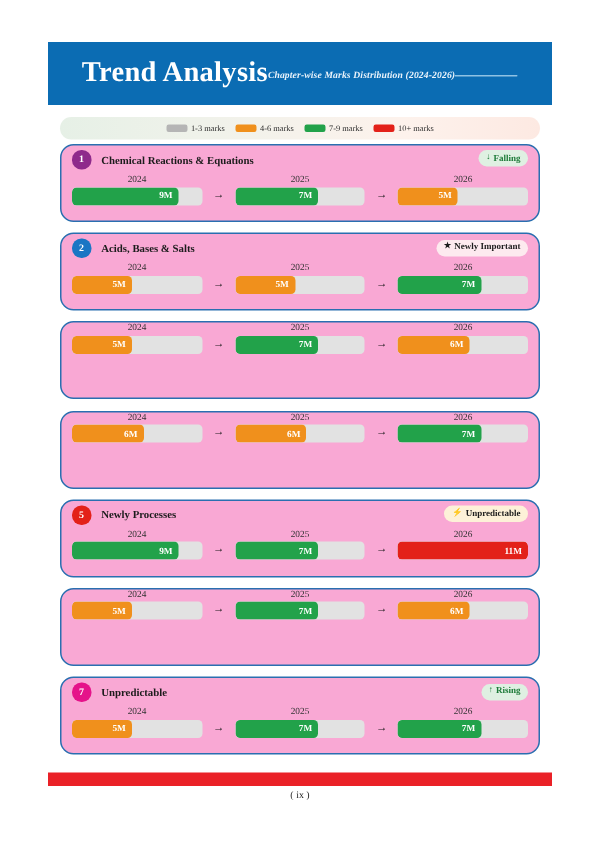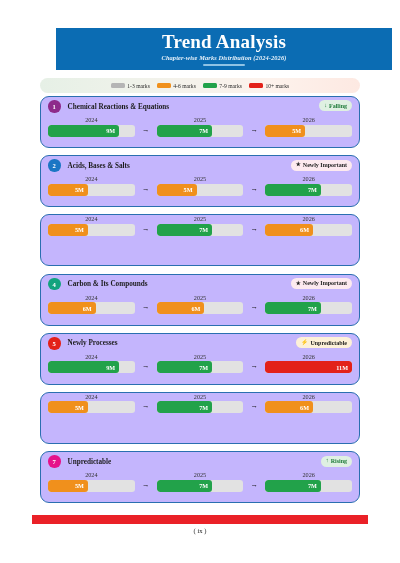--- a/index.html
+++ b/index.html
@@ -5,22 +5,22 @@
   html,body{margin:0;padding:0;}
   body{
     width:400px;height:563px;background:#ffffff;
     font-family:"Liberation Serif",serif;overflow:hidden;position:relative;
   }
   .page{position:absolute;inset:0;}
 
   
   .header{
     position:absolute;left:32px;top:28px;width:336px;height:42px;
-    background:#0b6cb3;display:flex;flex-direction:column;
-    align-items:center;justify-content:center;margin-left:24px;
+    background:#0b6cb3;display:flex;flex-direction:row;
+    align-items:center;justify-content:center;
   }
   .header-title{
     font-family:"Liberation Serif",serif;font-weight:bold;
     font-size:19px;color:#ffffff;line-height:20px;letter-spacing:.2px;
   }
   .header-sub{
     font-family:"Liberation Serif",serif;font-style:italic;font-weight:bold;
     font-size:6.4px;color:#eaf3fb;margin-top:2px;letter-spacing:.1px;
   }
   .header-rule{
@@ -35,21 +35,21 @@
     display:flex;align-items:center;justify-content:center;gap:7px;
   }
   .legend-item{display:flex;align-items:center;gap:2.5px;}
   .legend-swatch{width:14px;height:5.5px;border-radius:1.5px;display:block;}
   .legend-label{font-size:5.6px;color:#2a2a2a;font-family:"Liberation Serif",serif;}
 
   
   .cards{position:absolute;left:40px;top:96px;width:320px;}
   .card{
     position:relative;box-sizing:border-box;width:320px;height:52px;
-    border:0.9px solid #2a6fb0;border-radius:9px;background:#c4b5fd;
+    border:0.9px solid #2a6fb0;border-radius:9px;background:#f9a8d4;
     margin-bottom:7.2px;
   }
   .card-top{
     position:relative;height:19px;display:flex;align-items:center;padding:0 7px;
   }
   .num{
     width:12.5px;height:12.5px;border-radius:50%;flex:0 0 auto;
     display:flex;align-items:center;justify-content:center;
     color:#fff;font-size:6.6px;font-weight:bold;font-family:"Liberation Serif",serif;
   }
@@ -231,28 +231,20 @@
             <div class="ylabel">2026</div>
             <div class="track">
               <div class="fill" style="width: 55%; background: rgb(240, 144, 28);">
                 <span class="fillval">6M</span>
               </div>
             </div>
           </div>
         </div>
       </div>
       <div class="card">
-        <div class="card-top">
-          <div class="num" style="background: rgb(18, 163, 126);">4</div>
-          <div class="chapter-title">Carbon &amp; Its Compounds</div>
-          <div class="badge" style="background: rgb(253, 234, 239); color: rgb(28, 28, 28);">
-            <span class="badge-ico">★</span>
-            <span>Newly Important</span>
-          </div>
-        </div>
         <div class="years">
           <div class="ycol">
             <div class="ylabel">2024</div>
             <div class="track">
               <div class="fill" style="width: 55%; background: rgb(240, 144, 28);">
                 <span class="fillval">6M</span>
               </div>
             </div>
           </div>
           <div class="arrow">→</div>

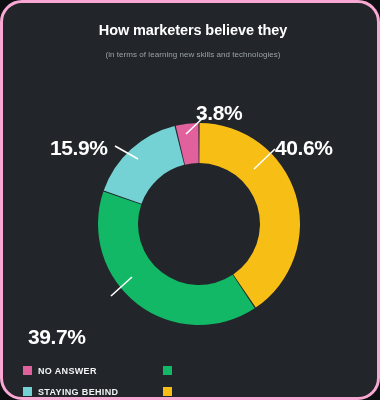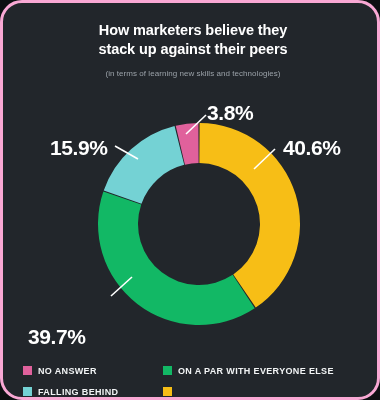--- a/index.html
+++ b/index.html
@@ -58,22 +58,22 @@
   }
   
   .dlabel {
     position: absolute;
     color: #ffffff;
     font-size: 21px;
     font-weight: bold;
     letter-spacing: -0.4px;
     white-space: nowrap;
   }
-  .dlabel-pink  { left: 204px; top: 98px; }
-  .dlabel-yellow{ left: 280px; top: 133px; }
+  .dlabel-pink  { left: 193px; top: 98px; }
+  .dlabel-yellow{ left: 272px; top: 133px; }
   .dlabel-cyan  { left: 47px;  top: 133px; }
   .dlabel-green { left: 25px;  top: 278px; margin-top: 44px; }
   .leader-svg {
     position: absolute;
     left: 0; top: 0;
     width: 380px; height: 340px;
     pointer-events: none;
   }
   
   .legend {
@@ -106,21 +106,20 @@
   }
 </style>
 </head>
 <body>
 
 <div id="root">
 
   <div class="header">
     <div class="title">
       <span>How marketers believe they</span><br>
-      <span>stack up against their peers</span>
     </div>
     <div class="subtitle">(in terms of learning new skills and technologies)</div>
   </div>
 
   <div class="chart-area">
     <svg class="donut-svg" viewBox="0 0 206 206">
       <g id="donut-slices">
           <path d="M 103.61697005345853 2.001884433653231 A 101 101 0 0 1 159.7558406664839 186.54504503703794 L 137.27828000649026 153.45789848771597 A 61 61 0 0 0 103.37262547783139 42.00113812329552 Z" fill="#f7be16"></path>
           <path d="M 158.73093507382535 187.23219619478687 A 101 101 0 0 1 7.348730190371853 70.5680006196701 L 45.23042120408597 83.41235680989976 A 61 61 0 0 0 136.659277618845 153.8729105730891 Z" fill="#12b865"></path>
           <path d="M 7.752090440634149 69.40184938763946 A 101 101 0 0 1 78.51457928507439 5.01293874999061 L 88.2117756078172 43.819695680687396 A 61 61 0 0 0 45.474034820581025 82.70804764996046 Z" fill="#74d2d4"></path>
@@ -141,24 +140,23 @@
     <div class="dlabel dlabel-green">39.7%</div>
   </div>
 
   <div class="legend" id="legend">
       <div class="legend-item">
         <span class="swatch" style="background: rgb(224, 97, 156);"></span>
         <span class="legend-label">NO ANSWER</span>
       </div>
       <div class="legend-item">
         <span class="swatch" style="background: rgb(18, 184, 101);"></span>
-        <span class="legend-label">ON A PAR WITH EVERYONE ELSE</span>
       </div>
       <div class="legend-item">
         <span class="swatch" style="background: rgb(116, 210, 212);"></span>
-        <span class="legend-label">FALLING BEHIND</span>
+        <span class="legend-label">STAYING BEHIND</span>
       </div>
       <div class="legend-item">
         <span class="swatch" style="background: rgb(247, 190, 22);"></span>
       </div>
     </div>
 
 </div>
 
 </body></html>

What to work on — Any picture found in the data is to be skipped while the rest is copied exactly.

Expected output —
--- a/index.html
+++ b/index.html
@@ -5,22 +5,22 @@
   html,body{margin:0;padding:0;}
   body{
     width:400px;height:563px;background:#ffffff;
     font-family:"Liberation Serif",serif;overflow:hidden;position:relative;
   }
   .page{position:absolute;inset:0;}
 
   
   .header{
     position:absolute;left:32px;top:28px;width:336px;height:42px;
-    background:#0b6cb3;display:flex;flex-direction:column;
-    align-items:center;justify-content:center;margin-left:24px;
+    background:#0b6cb3;display:flex;flex-direction:row;
+    align-items:center;justify-content:center;
   }
   .header-title{
     font-family:"Liberation Serif",serif;font-weight:bold;
     font-size:19px;color:#ffffff;line-height:20px;letter-spacing:.2px;
   }
   .header-sub{
     font-family:"Liberation Serif",serif;font-style:italic;font-weight:bold;
     font-size:6.4px;color:#eaf3fb;margin-top:2px;letter-spacing:.1px;
   }
   .header-rule{
@@ -35,21 +35,21 @@
     display:flex;align-items:center;justify-content:center;gap:7px;
   }
   .legend-item{display:flex;align-items:center;gap:2.5px;}
   .legend-swatch{width:14px;height:5.5px;border-radius:1.5px;display:block;}
   .legend-label{font-size:5.6px;color:#2a2a2a;font-family:"Liberation Serif",serif;}
 
   
   .cards{position:absolute;left:40px;top:96px;width:320px;}
   .card{
     position:relative;box-sizing:border-box;width:320px;height:52px;
-    border:0.9px solid #2a6fb0;border-radius:9px;background:#c4b5fd;
+    border:0.9px solid #2a6fb0;border-radius:9px;background:#f9a8d4;
     margin-bottom:7.2px;
   }
   .card-top{
     position:relative;height:19px;display:flex;align-items:center;padding:0 7px;
   }
   .num{
     width:12.5px;height:12.5px;border-radius:50%;flex:0 0 auto;
     display:flex;align-items:center;justify-content:center;
     color:#fff;font-size:6.6px;font-weight:bold;font-family:"Liberation Serif",serif;
   }
@@ -231,28 +231,20 @@
             <div class="ylabel">2026</div>
             <div class="track">
               <div class="fill" style="width: 55%; background: rgb(240, 144, 28);">
                 <span class="fillval">6M</span>
               </div>
             </div>
           </div>
         </div>
       </div>
       <div class="card">
-        <div class="card-top">
-          <div class="num" style="background: rgb(18, 163, 126);">4</div>
-          <div class="chapter-title">Carbon &amp; Its Compounds</div>
-          <div class="badge" style="background: rgb(253, 234, 239); color: rgb(28, 28, 28);">
-            <span class="badge-ico">★</span>
-            <span>Newly Important</span>
-          </div>
-        </div>
         <div class="years">
           <div class="ycol">
             <div class="ylabel">2024</div>
             <div class="track">
               <div class="fill" style="width: 55%; background: rgb(240, 144, 28);">
                 <span class="fillval">6M</span>
               </div>
             </div>
           </div>
           <div class="arrow">→</div>

--- a/index.html
+++ b/index.html
@@ -58,22 +58,22 @@
   }
   
   .dlabel {
     position: absolute;
     color: #ffffff;
     font-size: 21px;
     font-weight: bold;
     letter-spacing: -0.4px;
     white-space: nowrap;
   }
-  .dlabel-pink  { left: 204px; top: 98px; }
-  .dlabel-yellow{ left: 280px; top: 133px; }
+  .dlabel-pink  { left: 193px; top: 98px; }
+  .dlabel-yellow{ left: 272px; top: 133px; }
   .dlabel-cyan  { left: 47px;  top: 133px; }
   .dlabel-green { left: 25px;  top: 278px; margin-top: 44px; }
   .leader-svg {
     position: absolute;
     left: 0; top: 0;
     width: 380px; height: 340px;
     pointer-events: none;
   }
   
   .legend {
@@ -106,21 +106,20 @@
   }
 </style>
 </head>
 <body>
 
 <div id="root">
 
   <div class="header">
     <div class="title">
       <span>How marketers believe they</span><br>
-      <span>stack up against their peers</span>
     </div>
     <div class="subtitle">(in terms of learning new skills and technologies)</div>
   </div>
 
   <div class="chart-area">
     <svg class="donut-svg" viewBox="0 0 206 206">
       <g id="donut-slices">
           <path d="M 103.61697005345853 2.001884433653231 A 101 101 0 0 1 159.7558406664839 186.54504503703794 L 137.27828000649026 153.45789848771597 A 61 61 0 0 0 103.37262547783139 42.00113812329552 Z" fill="#f7be16"></path>
           <path d="M 158.73093507382535 187.23219619478687 A 101 101 0 0 1 7.348730190371853 70.5680006196701 L 45.23042120408597 83.41235680989976 A 61 61 0 0 0 136.659277618845 153.8729105730891 Z" fill="#12b865"></path>
           <path d="M 7.752090440634149 69.40184938763946 A 101 101 0 0 1 78.51457928507439 5.01293874999061 L 88.2117756078172 43.819695680687396 A 61 61 0 0 0 45.474034820581025 82.70804764996046 Z" fill="#74d2d4"></path>
@@ -141,24 +140,23 @@
     <div class="dlabel dlabel-green">39.7%</div>
   </div>
 
   <div class="legend" id="legend">
       <div class="legend-item">
         <span class="swatch" style="background: rgb(224, 97, 156);"></span>
         <span class="legend-label">NO ANSWER</span>
       </div>
       <div class="legend-item">
         <span class="swatch" style="background: rgb(18, 184, 101);"></span>
-        <span class="legend-label">ON A PAR WITH EVERYONE ELSE</span>
       </div>
       <div class="legend-item">
         <span class="swatch" style="background: rgb(116, 210, 212);"></span>
-        <span class="legend-label">FALLING BEHIND</span>
+        <span class="legend-label">STAYING BEHIND</span>
       </div>
       <div class="legend-item">
         <span class="swatch" style="background: rgb(247, 190, 22);"></span>
       </div>
     </div>
 
 </div>
 
 </body></html>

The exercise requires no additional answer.